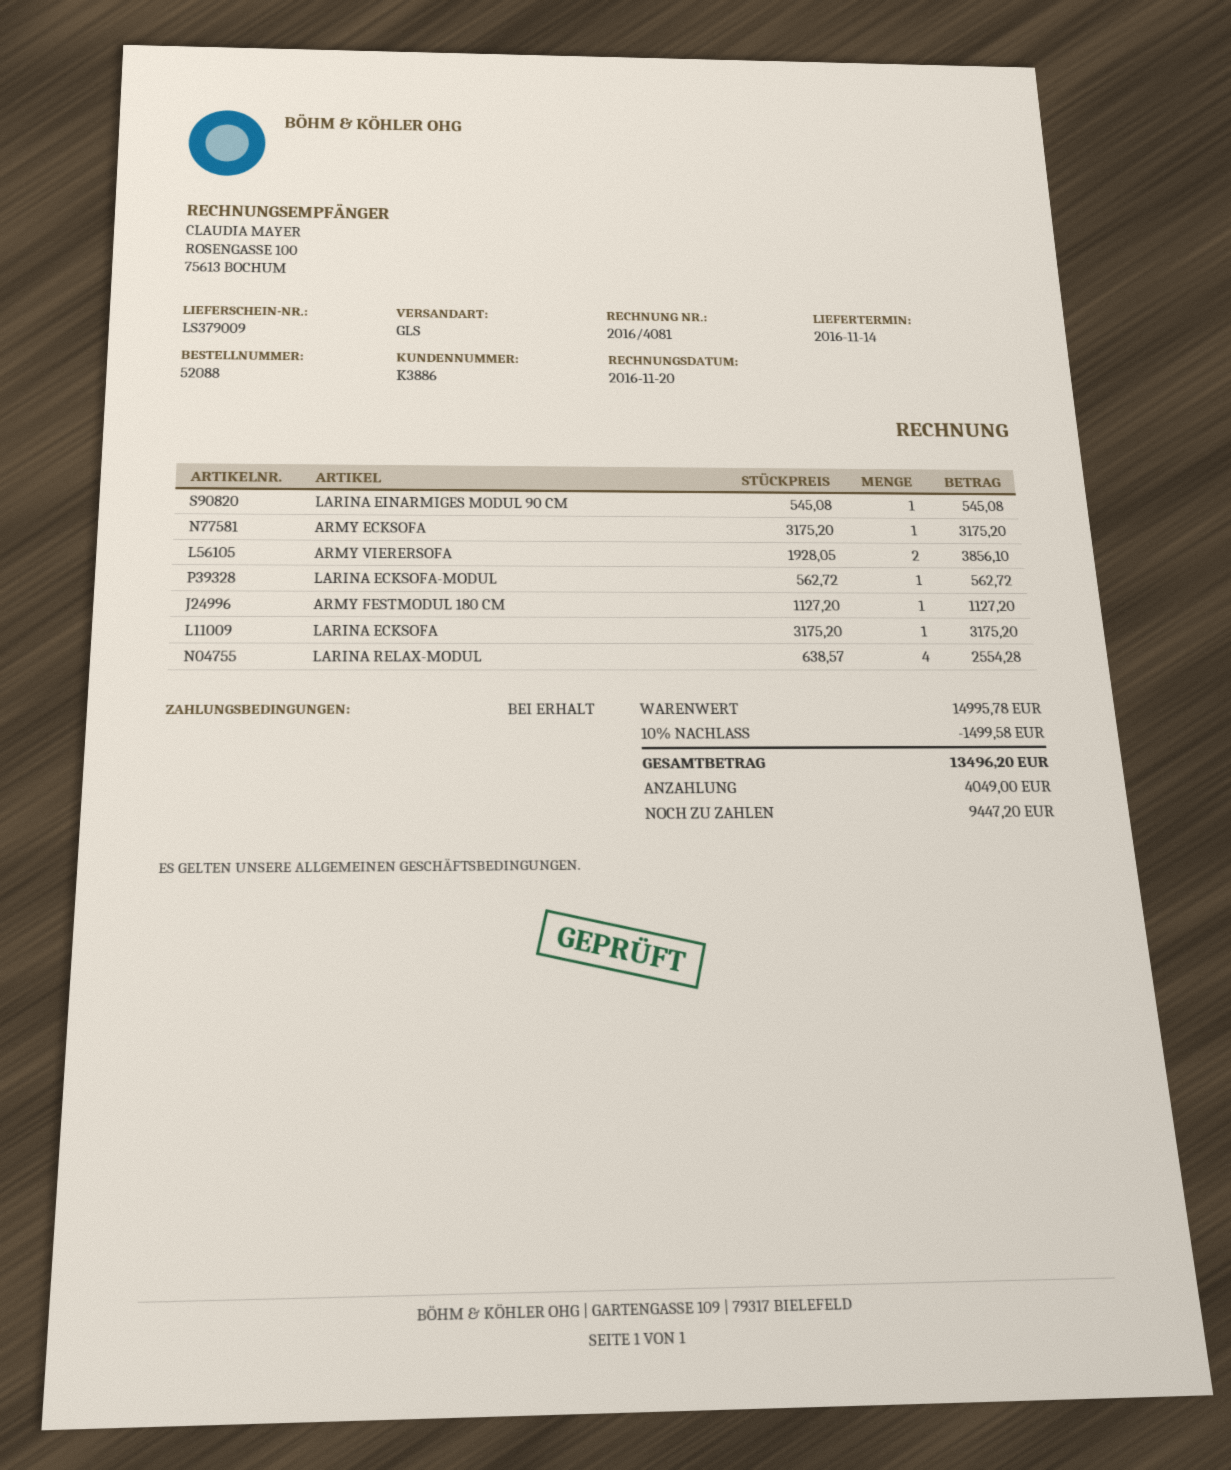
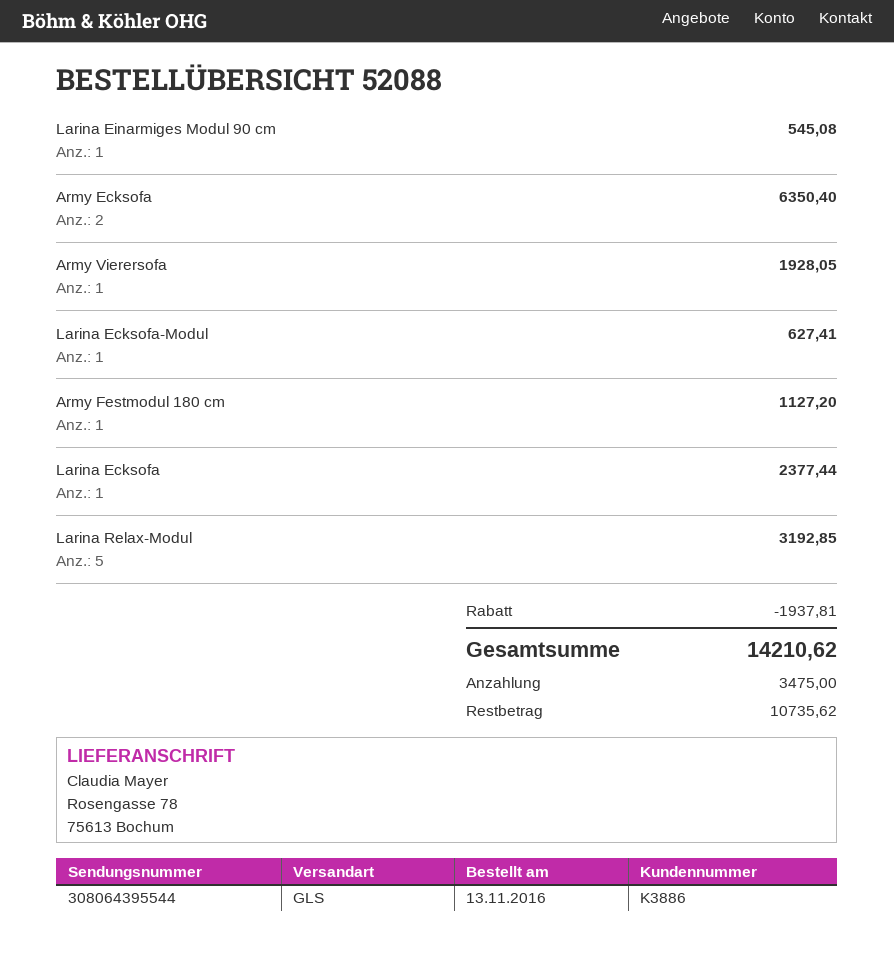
ARMY ECKSOFA: 1 for 3175.20 -> 2 for 6350.40
ARMY VIERERSOFA: 2 for 3856.10 -> 1 for 1928.05
LARINA ECKSOFA-MODUL: 1 for 562.72 -> 1 for 627.41
LARINA ECKSOFA: 1 for 3175.20 -> 1 for 2377.44
LARINA RELAX-MODUL: 4 for 2554.28 -> 5 for 3192.85
discount: 1499.58 -> 1937.81
total: 13496.20 -> 14210.62
deposit: 4049.00 -> 3475.00
balance: 9447.20 -> 10735.62

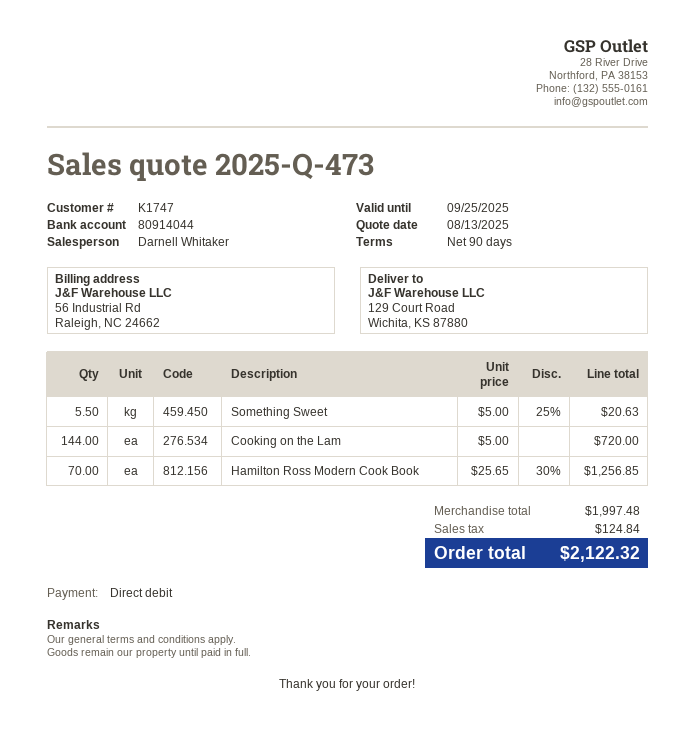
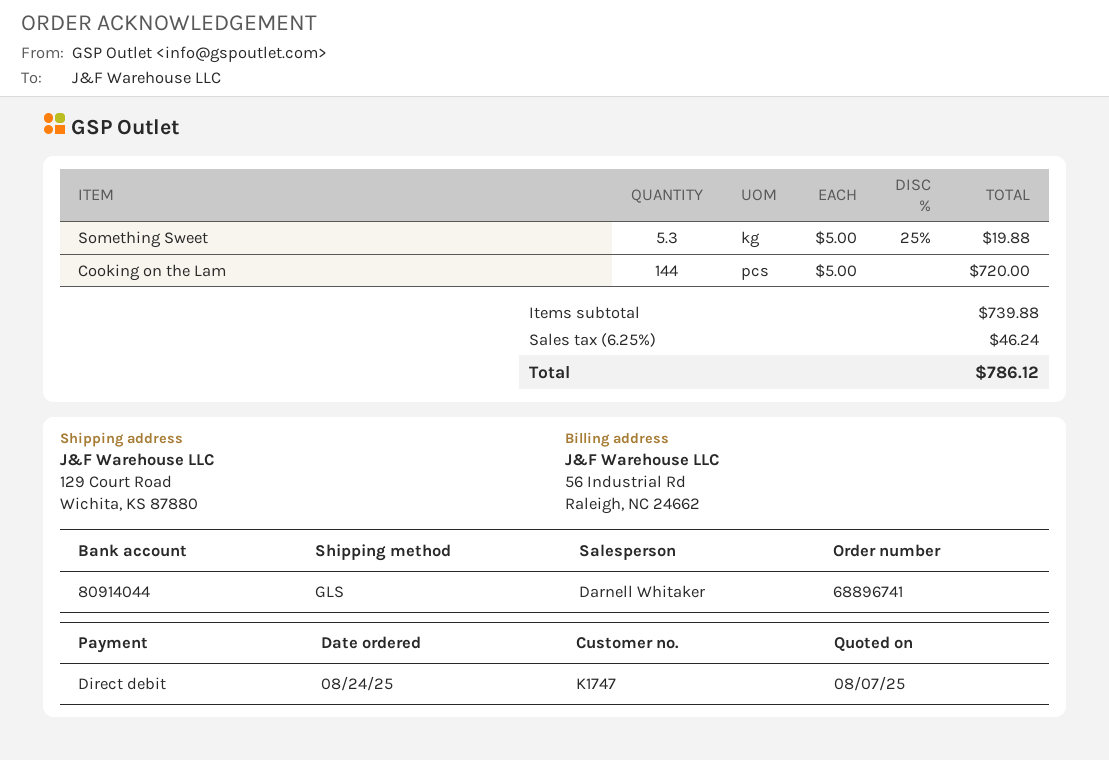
quote date: 2025-08-13 -> 2025-08-07
Something Sweet: 5.5 x 5.00 - 25% = 20.63 -> 5.3 x 5.00 - 25% = 19.88
Hamilton Ross Modern Cook Book: 70 x 25.65 - 30% = 1256.85 -> none
subtotal: 1997.48 -> 739.88
tax: 124.84 -> 46.24
total: 2122.32 -> 786.12

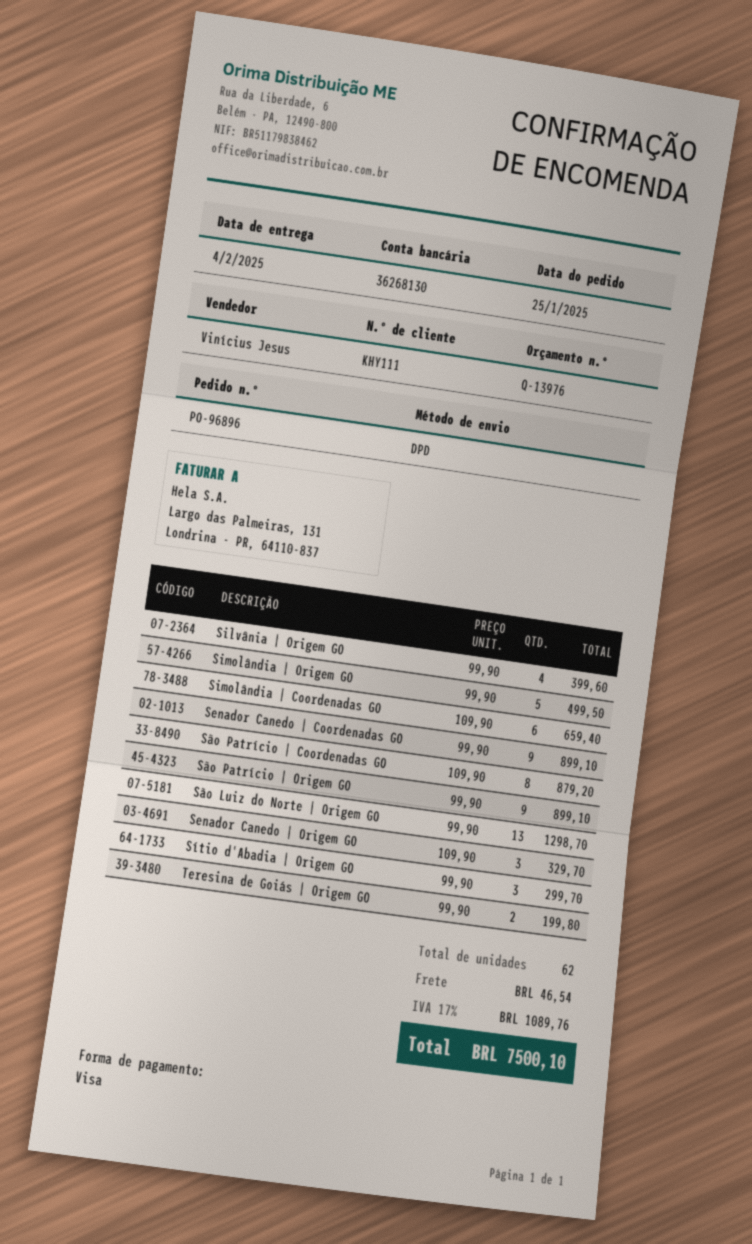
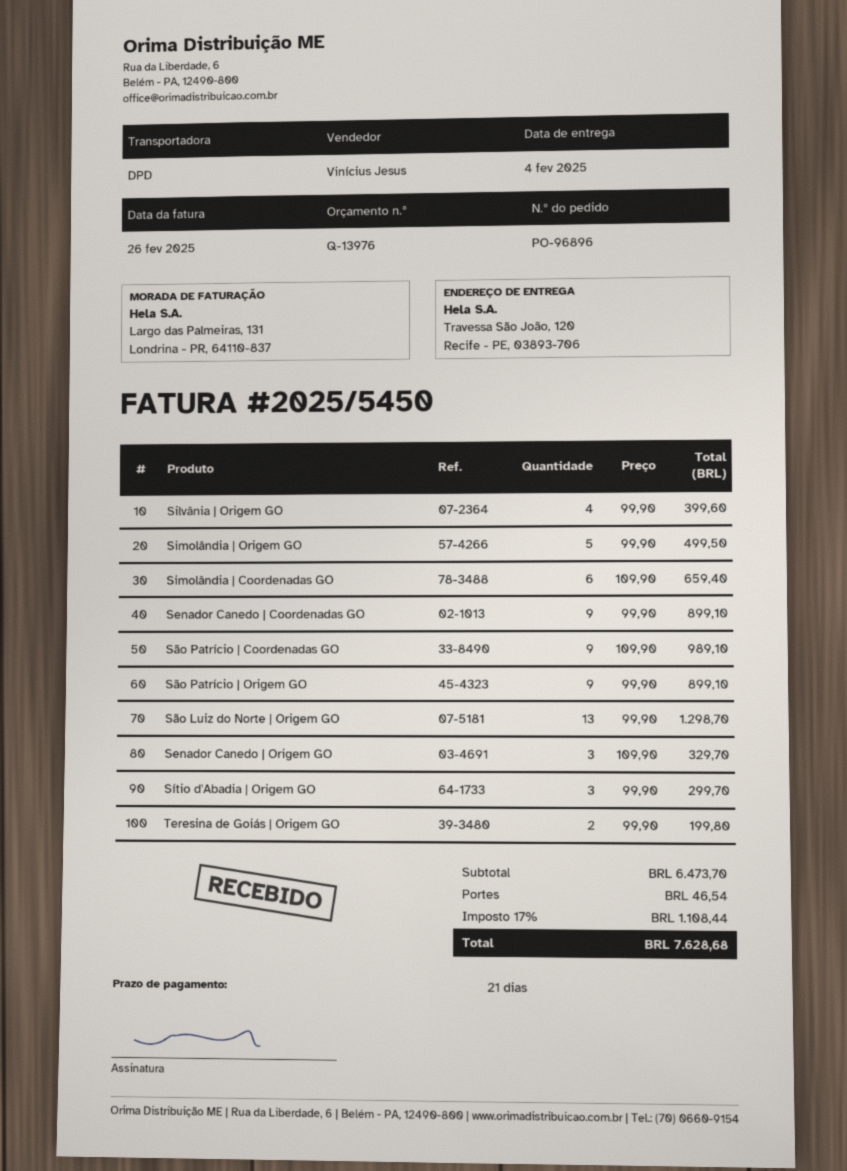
São Patrício | Coordenadas GO: 8 x 109.90 = 879.20 -> 9 x 109.90 = 989.10
tax: 17% = 1089.76 -> 17% = 1108.44
total: 7500.10 -> 7628.68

____

EXERCISE GOAL
From the line with "São Patrício |" to the last line of the material, give every line again exactly, and only those lines.

FINISHED EXERCISE
São Patrício | Coordenadas GO: 8 x 109.90 = 879.20 -> 9 x 109.90 = 989.10
tax: 17% = 1089.76 -> 17% = 1108.44
total: 7500.10 -> 7628.68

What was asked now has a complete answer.